_REQUIREMENT_:
Return the line containing "html: <div> <span>Text" together with every later line up to the end of the records, exactly and with no pictures; return nothing else.

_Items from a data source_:

★ ★ ★ ★ ★ ★ ★

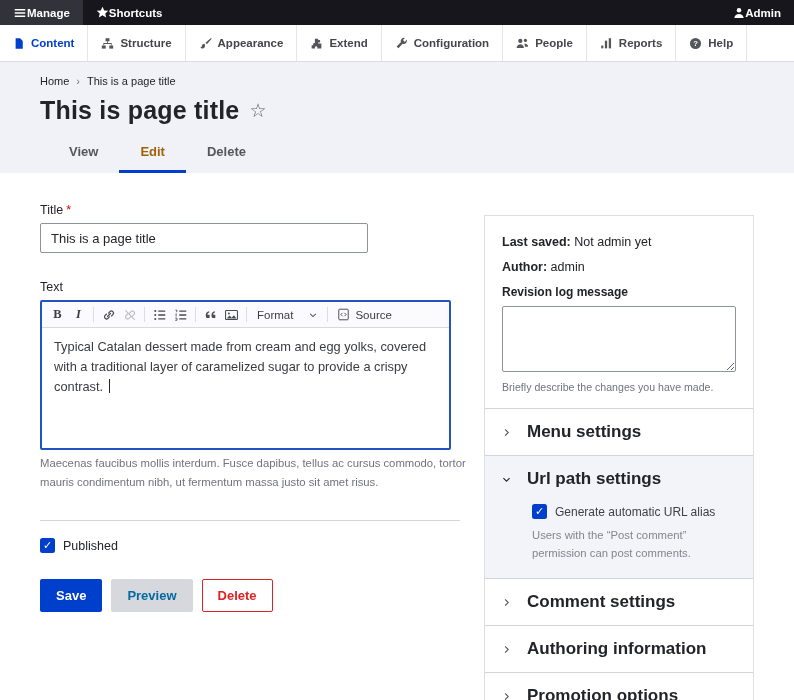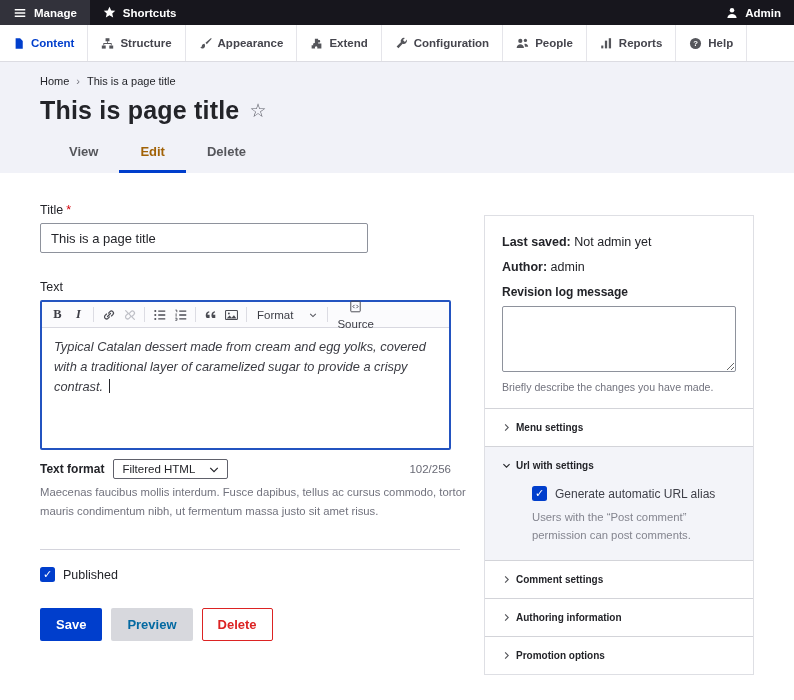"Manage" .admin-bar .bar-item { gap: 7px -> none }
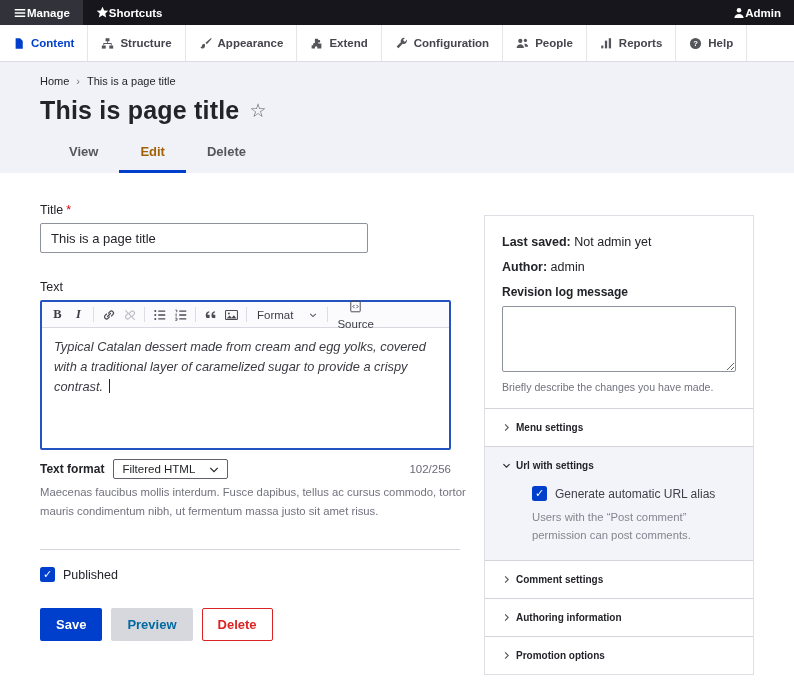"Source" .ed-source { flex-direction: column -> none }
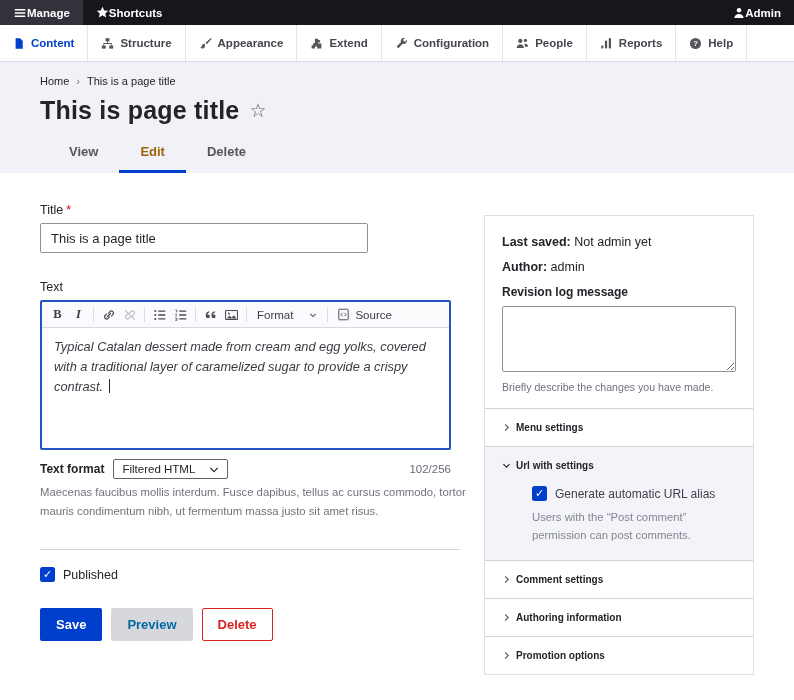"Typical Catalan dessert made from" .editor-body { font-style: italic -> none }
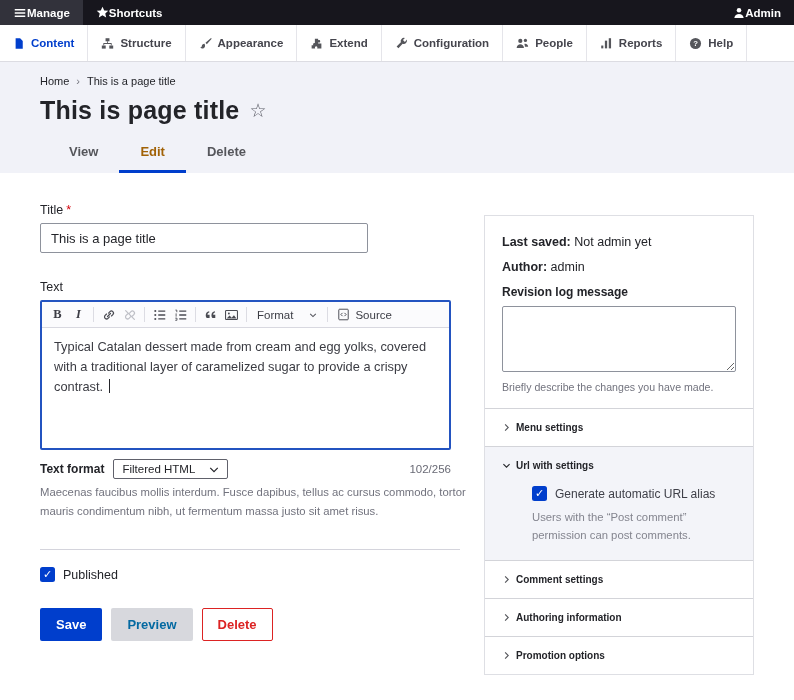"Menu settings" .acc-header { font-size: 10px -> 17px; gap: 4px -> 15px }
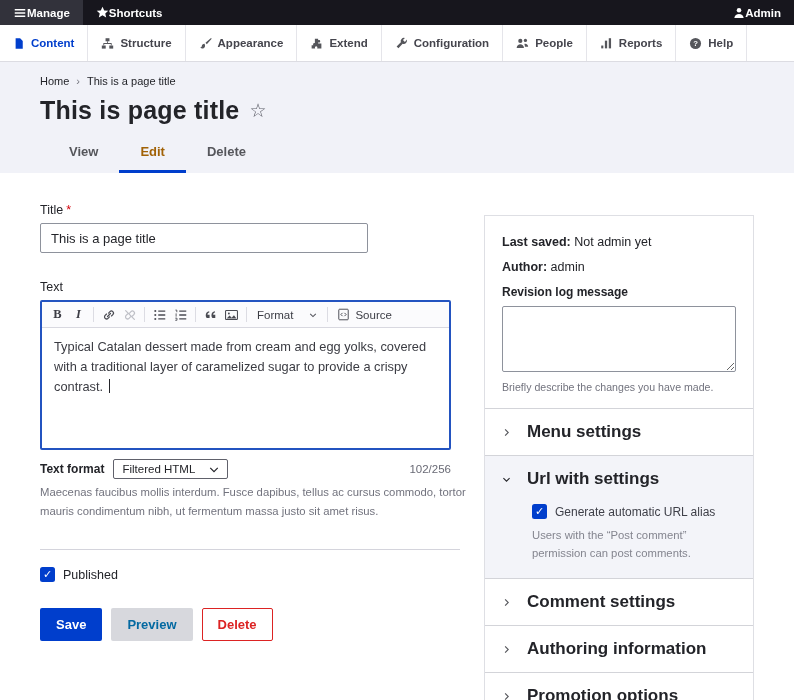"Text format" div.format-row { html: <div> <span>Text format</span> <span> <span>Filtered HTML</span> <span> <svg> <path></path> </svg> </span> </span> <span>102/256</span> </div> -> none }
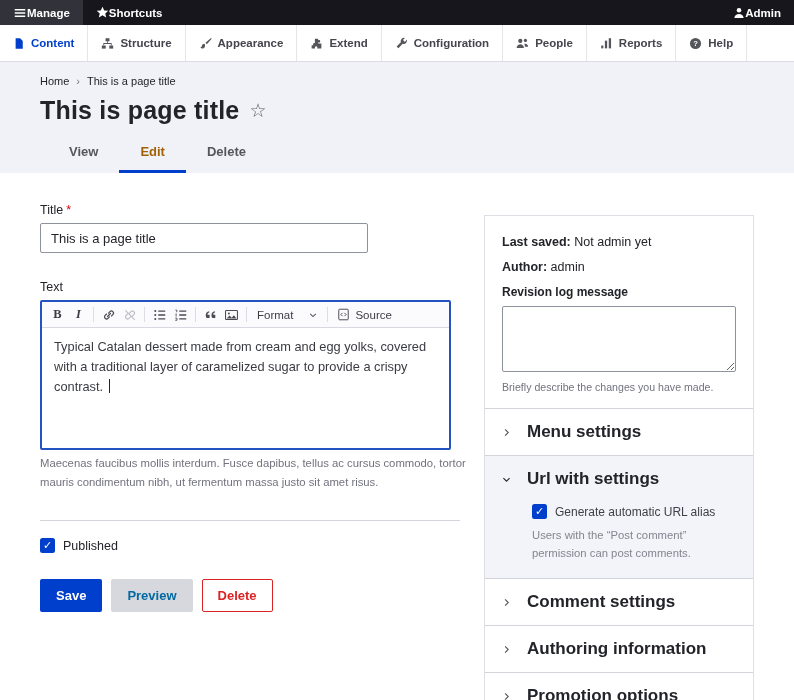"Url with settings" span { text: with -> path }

★ ★ ★ ★ ★ ★ ★

_OUTPUT FOR THIS TASK_:
"Text format" div.format-row { html: <div> <span>Text format</span> <span> <span>Filtered HTML</span> <span> <svg> <path></path> </svg> </span> </span> <span>102/256</span> </div> -> none }
"Url with settings" span { text: with -> path }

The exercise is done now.